Task brief
From the line that includes "subtotal: 5804.78 -> 5712.88" to the last line of the records, inclusive, repeat each line exactly.

Input records
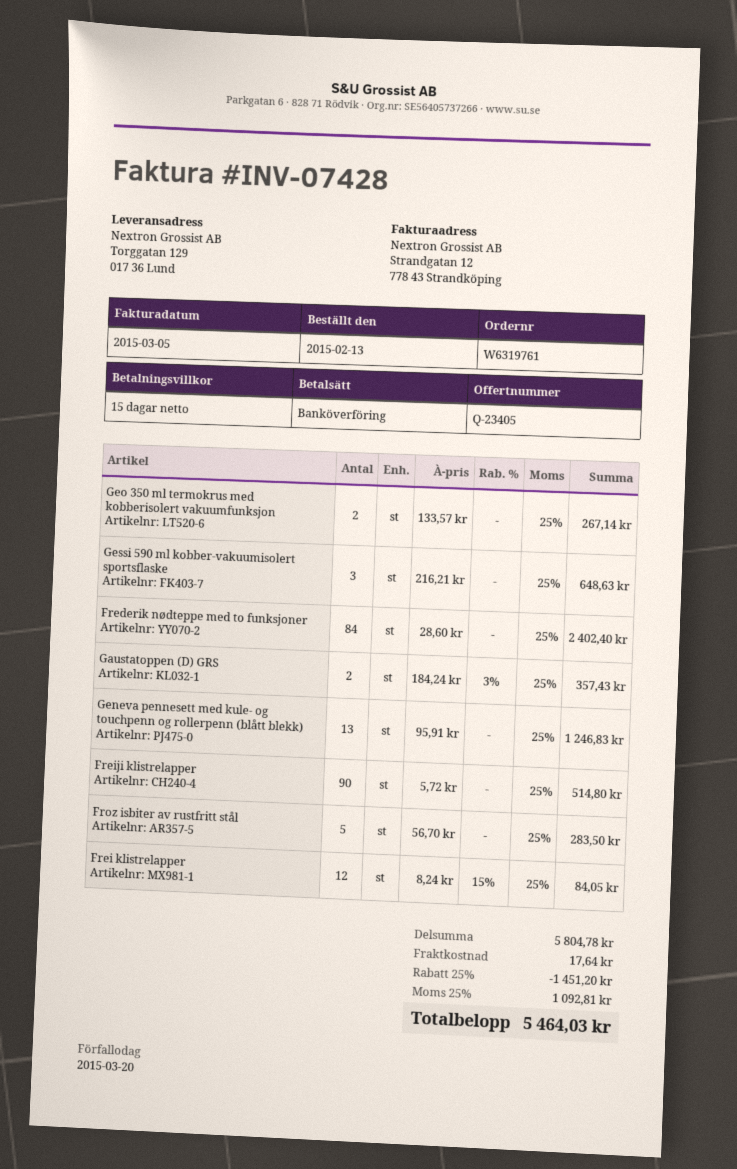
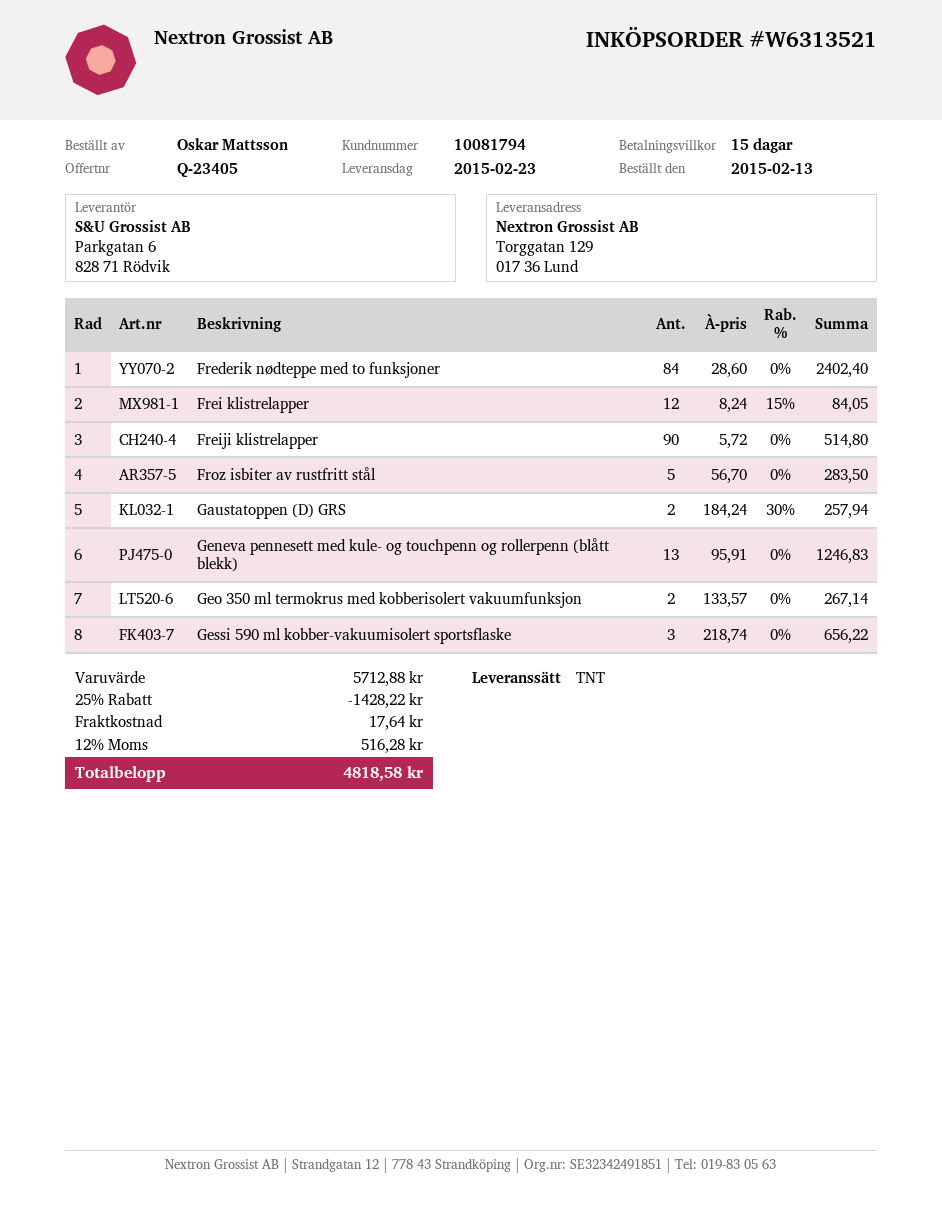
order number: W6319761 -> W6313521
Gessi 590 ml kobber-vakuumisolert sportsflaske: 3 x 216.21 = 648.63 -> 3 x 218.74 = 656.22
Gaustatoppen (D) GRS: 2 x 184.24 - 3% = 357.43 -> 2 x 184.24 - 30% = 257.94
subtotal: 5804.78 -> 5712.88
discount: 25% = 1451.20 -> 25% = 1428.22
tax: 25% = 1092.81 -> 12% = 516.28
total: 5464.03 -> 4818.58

Written response
subtotal: 5804.78 -> 5712.88
discount: 25% = 1451.20 -> 25% = 1428.22
tax: 25% = 1092.81 -> 12% = 516.28
total: 5464.03 -> 4818.58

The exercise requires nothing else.